Between 2010 and 2014, nearly 2 million back-office IT jobs in infrastructure services, help desk and data centers are expected to be lost. Many of these jobs will go offshore, a trend that has been exacerbated by the economic pressures of the 2009 recession. Miami-based Hackett estimates that nearly 300,000 of these types of IT jobs have been eliminated in 2009.
"There are some companies that are exploring the use of home-based employees for this, or who are trying to take advantage of low-cost labor markets in the U.S.," said Hackett Global IT Practice Leader Honorio Padron to eWEEK. "But it's very tough to compete with the labor rates in the Philippines or elsewhere."

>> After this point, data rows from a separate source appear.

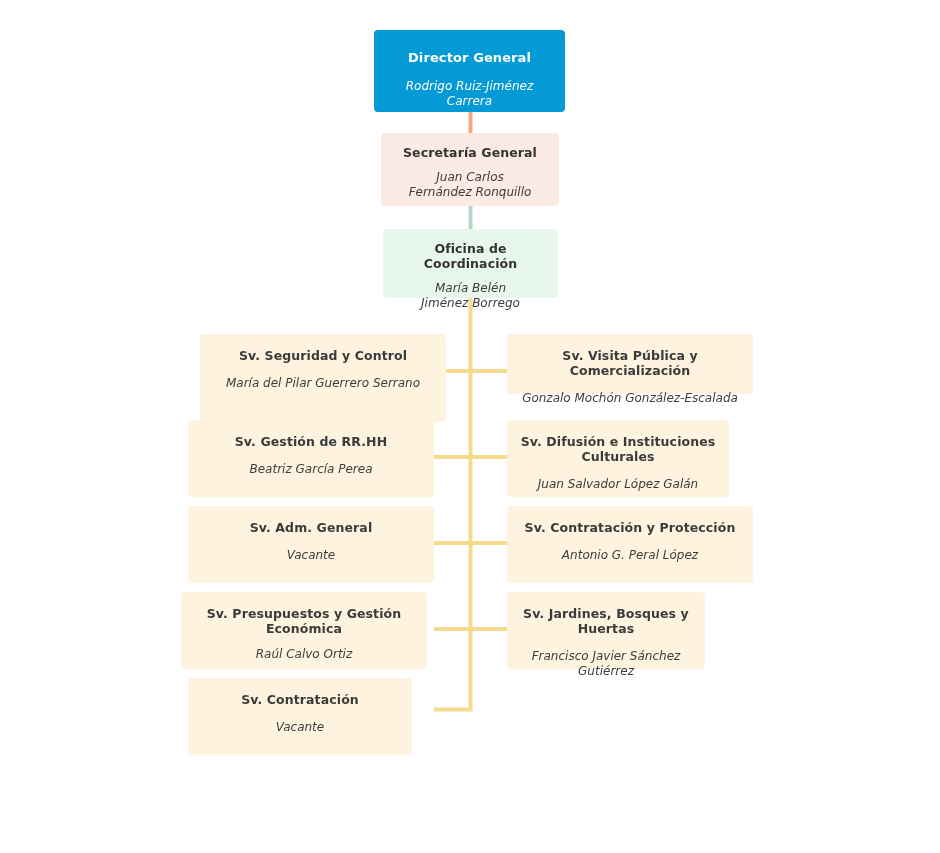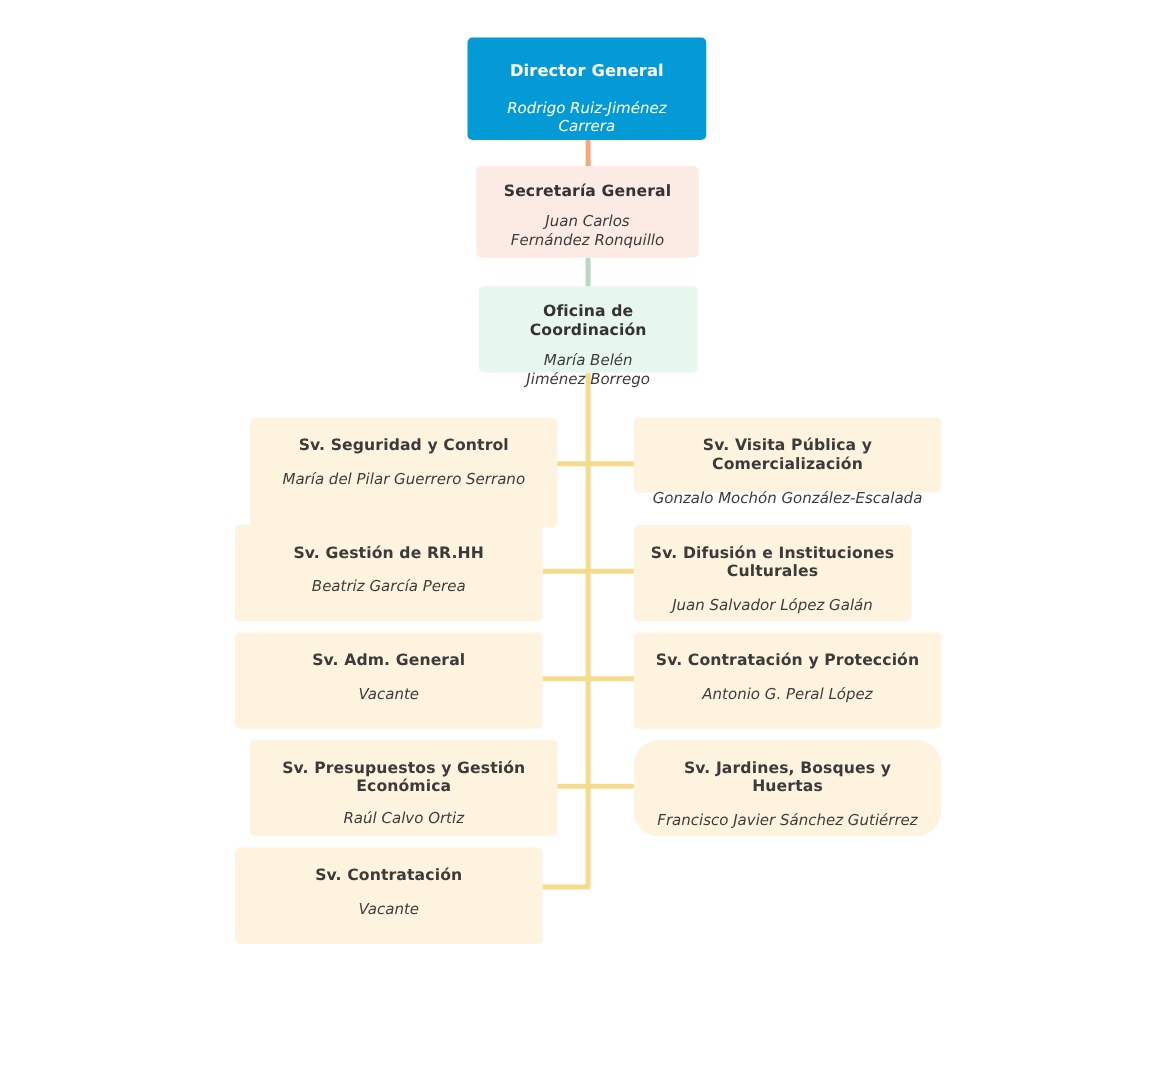"Sv. Presupuestos y Gestión Económica" div.node { left: 200px -> 181px }
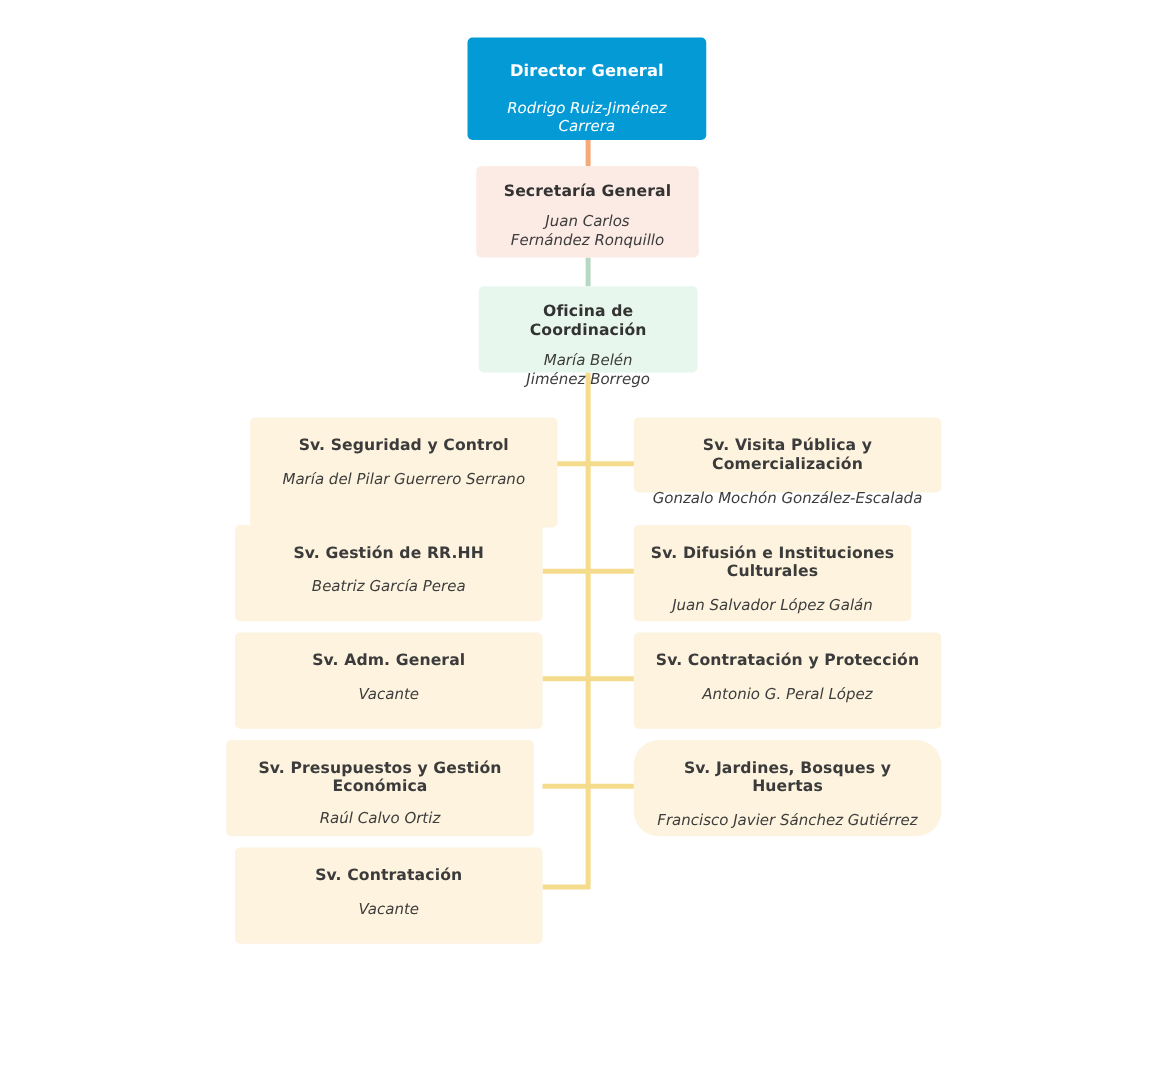"Sv. Jardines, Bosques y Huertas" div.node { border-radius: 20px -> none; width: 246px -> 198px }
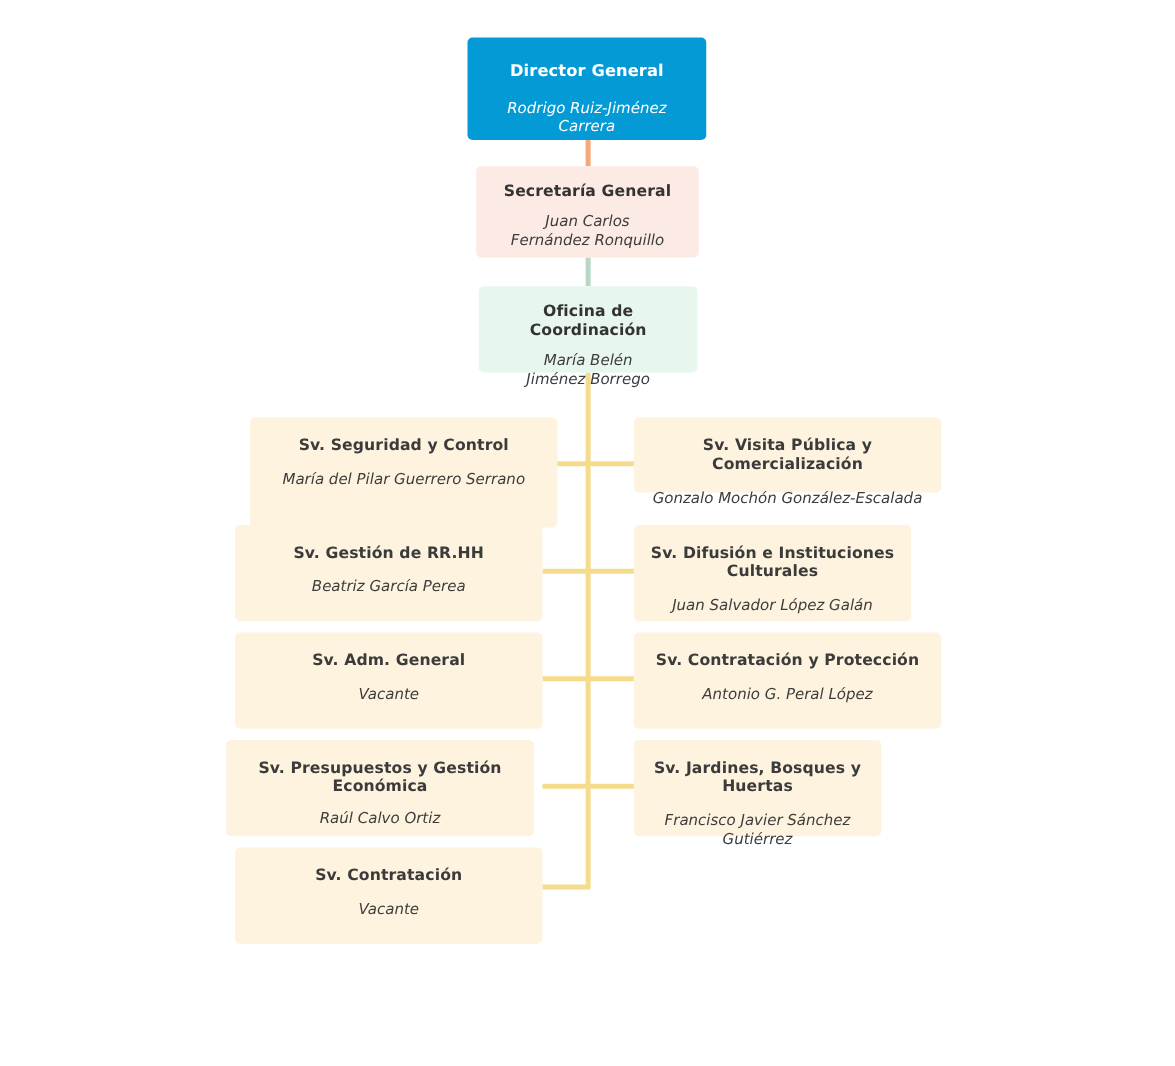"Sv. Contratación" div.node { width: 246px -> 224px }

It's not only IT that is feeling the pressure. Roughly 330,000 finance, human resources, procurement and administrative jobs were eliminated in 2009, estimates Hackett in its study of 4,000 global companies with a minimum annual revenue of $1 billion. Looking longer term, close to 1.6 million general and administrative (G&A) jobs will be eliminated or moved offshore.
Yet, there's no denying that U.S.-based back-office IT jobs are some of the hardest hit of the lot. Outsourcing to Asian countries in Singapore, China, India and the Philippines is expected to expand.
"Another factor is standardization, which is driving the rationalization of IT services. Companies are realizing they don't need 24 help desks and 10 data centers," said Padron to eWEEK. "And as they consolidate, they're likely to close domestic facilities and expand facilities they might have in places like Singapore."
Software and application development has its share of U.S.-job loss risk, warns Hackett's Padron:
"As companies focus on application rationalization, people who develop and maintain software are also at risk here. There's a real acceleration in companies' move to decommission existing applications and consolidate applications with similar functions."
Despite the large number of back-office job eliminations for the foreseeable future, there are a host of IT jobs that will stay stateside.
"Positions that focus on strategy, architecture, project management and relationship management are safer because you want someone doing that work who is plugged into the company and can act as the representative to the CIO," said Padron. "Performance management roles are also in that category to some extent."